For the same workflow, the pod name created by each stage has a certain pattern. When defining a workflow, the generateName parameter is usually in the ${name}- format. With - as a separator, the last field is a randomly generated numeric ID, the penultimate field is the randomly generated workflow ID from argo, and the remaining preceding characters are the generateName we defined.

1
2
3
4
apiVersion: argoproj.io/v1alpha1
kind: Workflow
metadata:
  generateName: archive-log-test-
1
2
3
archive-log-test-jzt8n-3498199655                          0/2     Completed   0               4m18s
archive-log-test-jzt8n-3618624526                          0/2     Completed   0               4m8s
archive-log-test-jzt8n-2123203324                          0/2     Completed   0               3m58s

The labels of the pod also contain the ID of the workflow, so we can filter out the pods created by the workflow based on these labels.

 1
 2
 3
 4
 5
 6
 7
 8
 9
10
11
12
13
14
15
16
17
18
19
20
21
apiVersion: v1
kind: Pod
metadata:
  annotations:
    workflows.argoproj.io/node-id: archive-log-test-jzt8n-3498199655
    workflows.argoproj.io/node-name: archive-log-test-jzt8n[0].list-default-running-pods
  creationTimestamp: "2022-02-28T12:53:32Z"
  labels:
    workflows.argoproj.io/completed: "true"
    workflows.argoproj.io/workflow: archive-log-test-jzt8n
  name: archive-log-test-jzt8n-3498199655
  namespace: default
  ownerReferences:
  - apiVersion: argoproj.io/v1alpha1
    blockOwnerDeletion: true
    controller: true
    kind: Workflow
    name: archive-log-test-jzt8n
    uid: e91df2cb-b567-4cf0-9be5-3dd6c72854cd
  resourceVersion: "1251330"
  uid: ce37a709-8236-445b-8d00-a7926fa18ed0

Filter out pods created by a workflow by -l lables; sort by creation time by -sort-by; output only the name of the pod by -o name.

1
2
3
4
$ kubectl get pods -l workflows.argoproj.io/workflow=archive-log-test-jzt8n --sort-by='.metadata.creationTimestamp' -o name
pod/archive-log-test-jzt8n-3498199655
pod/archive-log-test-jzt8n-3618624526
pod/archive-log-test-jzt8n-2123203324

Get the log

We can get the list of pods created by a workflow by following the steps above.

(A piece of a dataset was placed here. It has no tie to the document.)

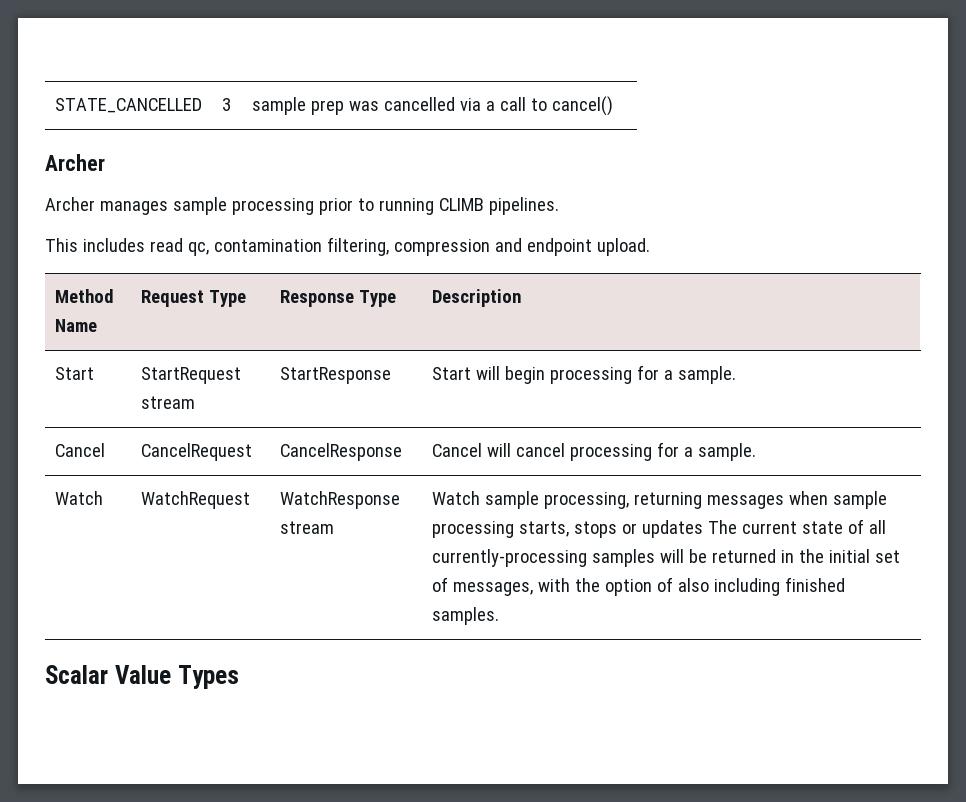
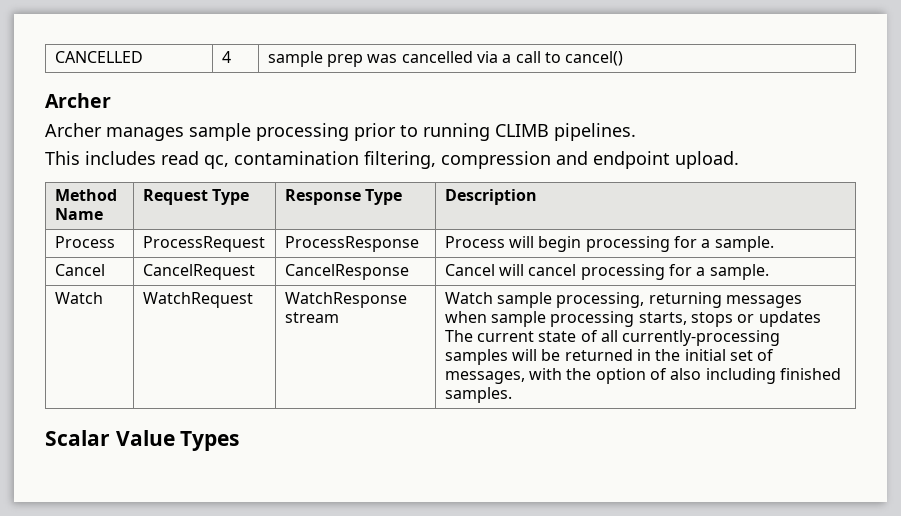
- STATE_CANCELLED | 3 | sample prep was cancelled via a call to cancel()
+ CANCELLED | 4 | sample prep was cancelled via a call to cancel()
- Start | StartRequest stream | StartResponse | Start will begin processing for a sample.
+ Process | ProcessRequest | ProcessResponse | Process will begin processing for a sample.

Then we can use the kubectl logs command to get the logs of the main container in the pod. To distinguish the workflow corresponding to the logs, we will use the workflow ID as the prefix name.

1
$ kubectl logs archive-log-test-jzt8n-3618624526 -c main
1
2
3
4
5
LOG_PATH=/var/log
NAME=archive-log-test-jzt8n
kubectl get pods -l workflows.argoproj.io/workflow=${NAME} \
--sort-by='.metadata.creationTimestamp' -o name \
| xargs -I {} -t kubectl logs {} -c main >> ${LOG_PATH}/${NAME}.log

workflow

According to the official exit-handlers.yaml provided by argo-workflow example, we’ll make a step that automatically calls the workflow logs using kubectl after workflow exits, and define the exit-handler as follows.

 1
 2
 3
 4
 5
 6
 7
 8
 9
10
11
12
13
14
15
16
17
18
19
20
21
22
23
24
25
26
27
28
29
30
31
32
33
  - name: exit-handler
    container:
      name: "kubectl"
      image: lachlanevenson/k8s-kubectl:v1.23.2
      command:
        - sh
        - -c
        - |
          kubectl get pods -l workflows.argoproj.io/workflow=${POD_NAME%-*} \
          --sort-by=".metadata.creationTimestamp" -o name | grep -v ${POD_NAME} \
          | xargs -I {} -t kubectl logs {} -c main >> ${LOG_PATH}/${POD_NAME%-*}.log          
      env:
        - name: POD_NAME
          valueFrom:
            fieldRef:
              fieldPath: metadata.name
        - name: LOG_PATH
          value: /var/log/workflow
      resources: {}
      volumeMounts:
        - name: nfs-datastore
          mountPath: /var/log/workflow
    retryStrategy:
      limit: "5"
      retryPolicy: OnFailure
entrypoint: archive-log-test
serviceAccountName: default
volumes:
  - name: nfs-datastore
    nfs:
      server: NFS_SERVER
      path: /data/workflow/log
onExit: exit-handler

Just copy and paste the exit-handler defined above into your workflow spec configuration. Since the logs need to be stored persistently, I am using NFS storage here, but you can change to other storage if you want, just change the volumes configuration.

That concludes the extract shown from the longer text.